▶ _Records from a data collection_
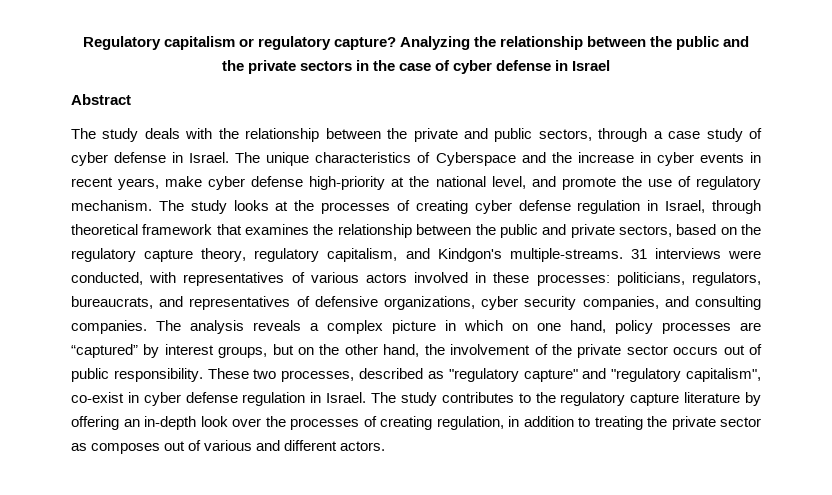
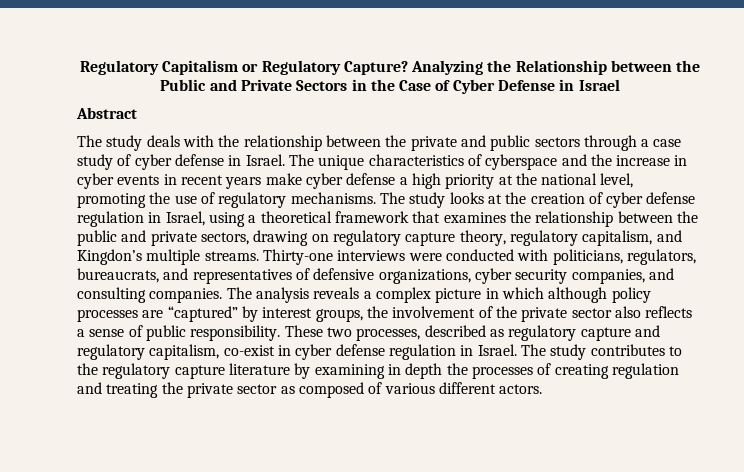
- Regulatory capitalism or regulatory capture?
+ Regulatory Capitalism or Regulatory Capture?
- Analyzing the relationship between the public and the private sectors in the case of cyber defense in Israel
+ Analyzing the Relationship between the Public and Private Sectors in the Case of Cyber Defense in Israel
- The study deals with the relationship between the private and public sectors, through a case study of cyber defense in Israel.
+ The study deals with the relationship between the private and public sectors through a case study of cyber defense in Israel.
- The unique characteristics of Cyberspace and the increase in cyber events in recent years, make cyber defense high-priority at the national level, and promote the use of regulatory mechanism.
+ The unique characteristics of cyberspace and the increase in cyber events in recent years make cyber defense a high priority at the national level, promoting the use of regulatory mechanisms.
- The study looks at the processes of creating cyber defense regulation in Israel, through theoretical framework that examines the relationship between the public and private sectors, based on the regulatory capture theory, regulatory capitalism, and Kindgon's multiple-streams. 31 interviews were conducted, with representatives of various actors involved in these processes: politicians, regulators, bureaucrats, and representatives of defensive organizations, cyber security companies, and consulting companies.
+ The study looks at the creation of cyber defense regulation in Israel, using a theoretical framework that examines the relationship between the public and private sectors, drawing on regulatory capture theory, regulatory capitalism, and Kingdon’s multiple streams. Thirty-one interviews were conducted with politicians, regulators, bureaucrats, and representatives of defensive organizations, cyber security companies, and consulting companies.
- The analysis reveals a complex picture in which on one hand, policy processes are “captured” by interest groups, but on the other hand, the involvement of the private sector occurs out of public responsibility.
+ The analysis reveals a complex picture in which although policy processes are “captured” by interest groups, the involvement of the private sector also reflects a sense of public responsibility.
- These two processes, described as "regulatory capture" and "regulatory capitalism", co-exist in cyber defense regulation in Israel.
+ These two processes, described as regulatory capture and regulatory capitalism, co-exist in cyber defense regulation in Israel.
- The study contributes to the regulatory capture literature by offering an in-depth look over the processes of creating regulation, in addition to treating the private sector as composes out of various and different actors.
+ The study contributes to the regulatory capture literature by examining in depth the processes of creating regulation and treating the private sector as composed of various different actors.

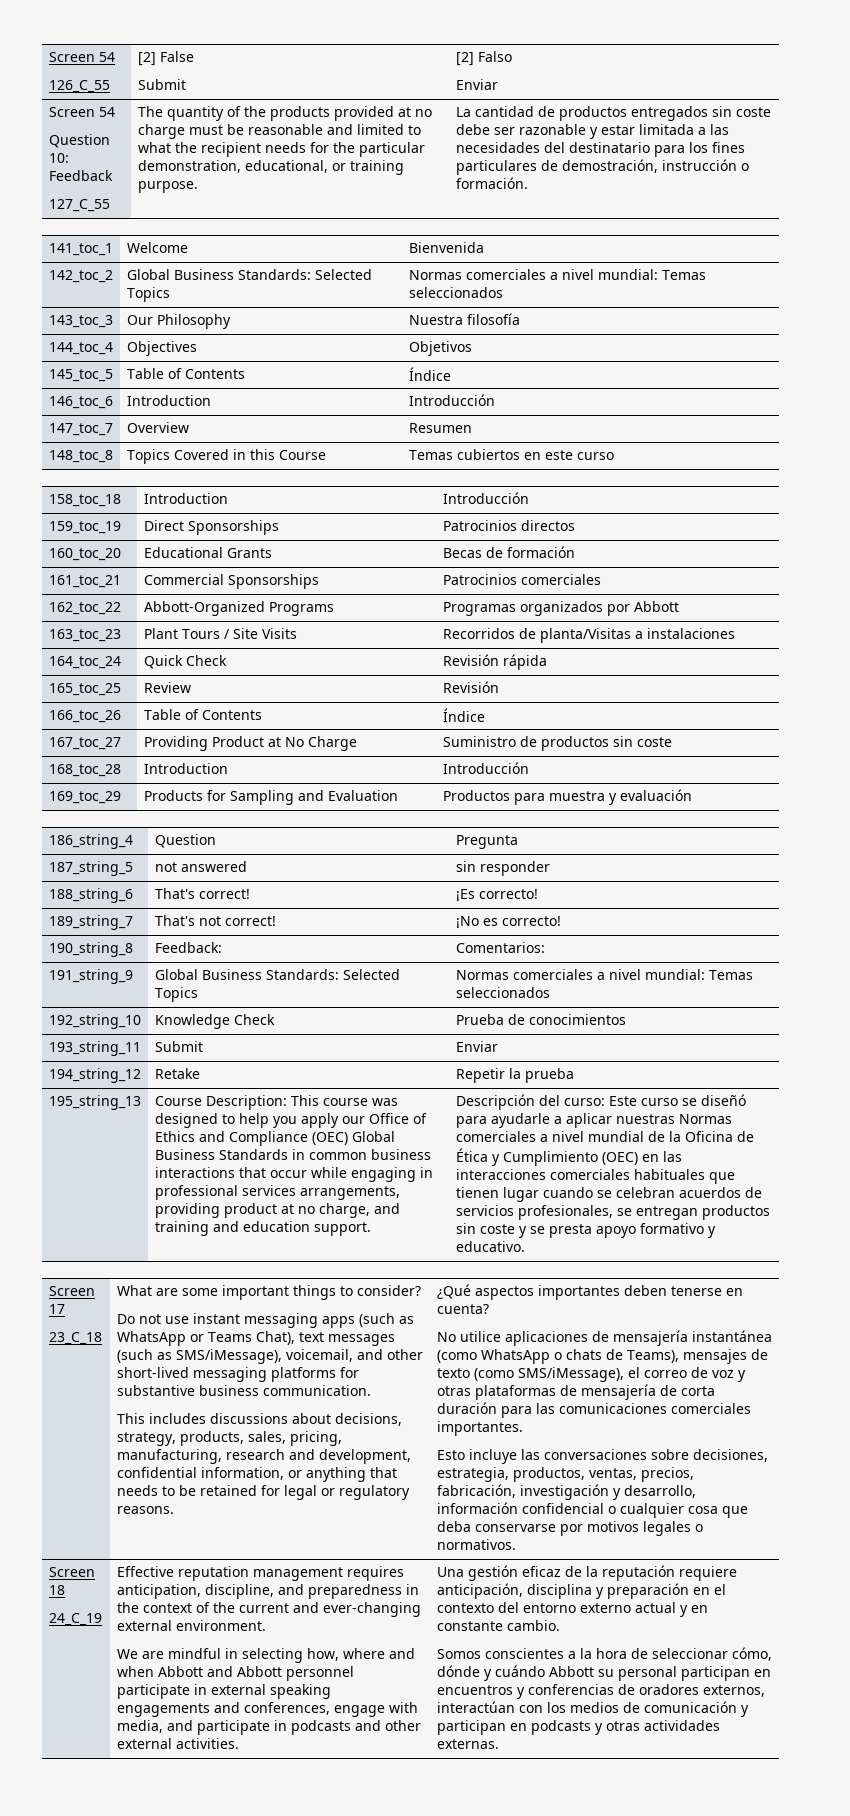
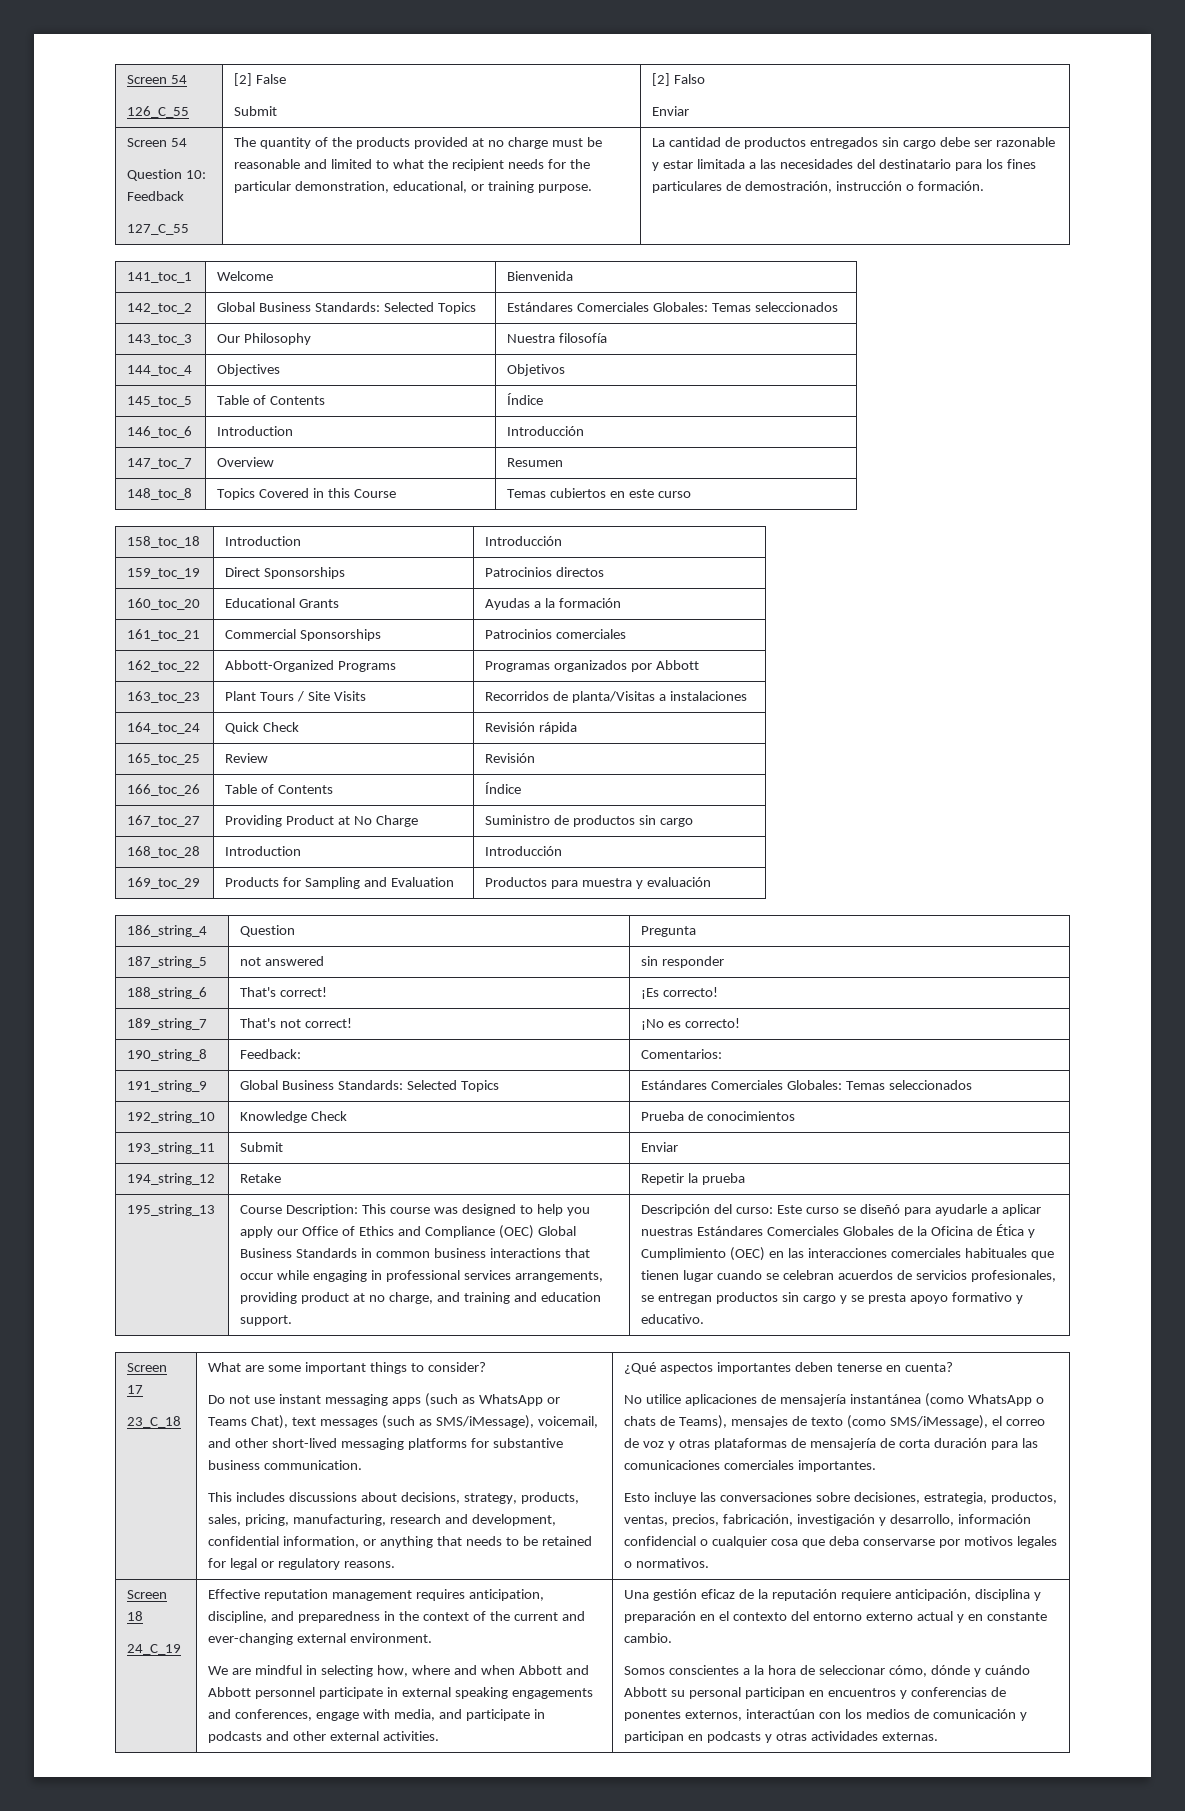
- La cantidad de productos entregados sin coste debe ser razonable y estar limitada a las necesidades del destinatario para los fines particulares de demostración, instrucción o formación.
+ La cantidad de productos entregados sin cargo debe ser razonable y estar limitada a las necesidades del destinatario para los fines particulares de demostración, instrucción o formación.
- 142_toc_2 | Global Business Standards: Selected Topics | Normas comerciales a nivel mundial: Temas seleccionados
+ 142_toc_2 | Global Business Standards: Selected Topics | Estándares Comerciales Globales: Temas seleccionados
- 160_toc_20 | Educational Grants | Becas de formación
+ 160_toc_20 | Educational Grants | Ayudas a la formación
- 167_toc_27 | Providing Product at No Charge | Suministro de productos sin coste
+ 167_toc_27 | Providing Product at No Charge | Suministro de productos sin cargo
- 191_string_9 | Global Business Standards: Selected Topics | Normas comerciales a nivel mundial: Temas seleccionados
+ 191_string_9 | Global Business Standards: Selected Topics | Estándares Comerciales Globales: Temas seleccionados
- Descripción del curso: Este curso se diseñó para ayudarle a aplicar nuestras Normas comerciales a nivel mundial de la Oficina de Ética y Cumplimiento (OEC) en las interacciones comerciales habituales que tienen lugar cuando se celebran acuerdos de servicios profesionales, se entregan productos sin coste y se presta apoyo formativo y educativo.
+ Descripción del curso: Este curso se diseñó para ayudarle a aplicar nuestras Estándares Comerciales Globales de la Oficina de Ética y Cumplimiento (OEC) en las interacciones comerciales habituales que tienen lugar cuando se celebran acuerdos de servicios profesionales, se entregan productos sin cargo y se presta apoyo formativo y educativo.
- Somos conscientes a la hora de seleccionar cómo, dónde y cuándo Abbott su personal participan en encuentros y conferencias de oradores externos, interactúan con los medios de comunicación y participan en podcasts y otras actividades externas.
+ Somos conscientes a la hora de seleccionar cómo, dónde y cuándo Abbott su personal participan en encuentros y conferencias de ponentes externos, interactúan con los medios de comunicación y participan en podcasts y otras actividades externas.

==

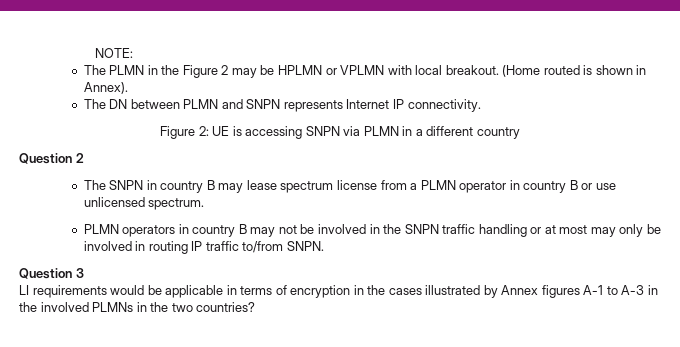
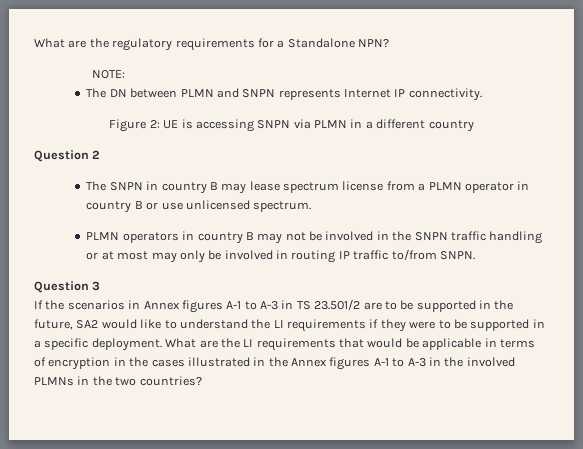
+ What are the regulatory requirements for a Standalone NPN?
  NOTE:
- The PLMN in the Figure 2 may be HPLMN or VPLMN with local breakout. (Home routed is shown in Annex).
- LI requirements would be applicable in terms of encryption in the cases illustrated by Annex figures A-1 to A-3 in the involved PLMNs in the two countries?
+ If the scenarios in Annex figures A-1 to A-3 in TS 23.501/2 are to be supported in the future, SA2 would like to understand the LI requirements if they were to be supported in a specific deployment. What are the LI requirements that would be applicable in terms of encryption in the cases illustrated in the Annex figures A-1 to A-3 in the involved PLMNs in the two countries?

...

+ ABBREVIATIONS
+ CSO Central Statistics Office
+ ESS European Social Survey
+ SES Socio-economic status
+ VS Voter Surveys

▶ _What is expected_
Return each line of the records above in which the word "Providing" occurs.

▶ _Exercise solution_
- 167_toc_27 | Providing Product at No Charge | Suministro de productos sin coste
+ 167_toc_27 | Providing Product at No Charge | Suministro de productos sin cargo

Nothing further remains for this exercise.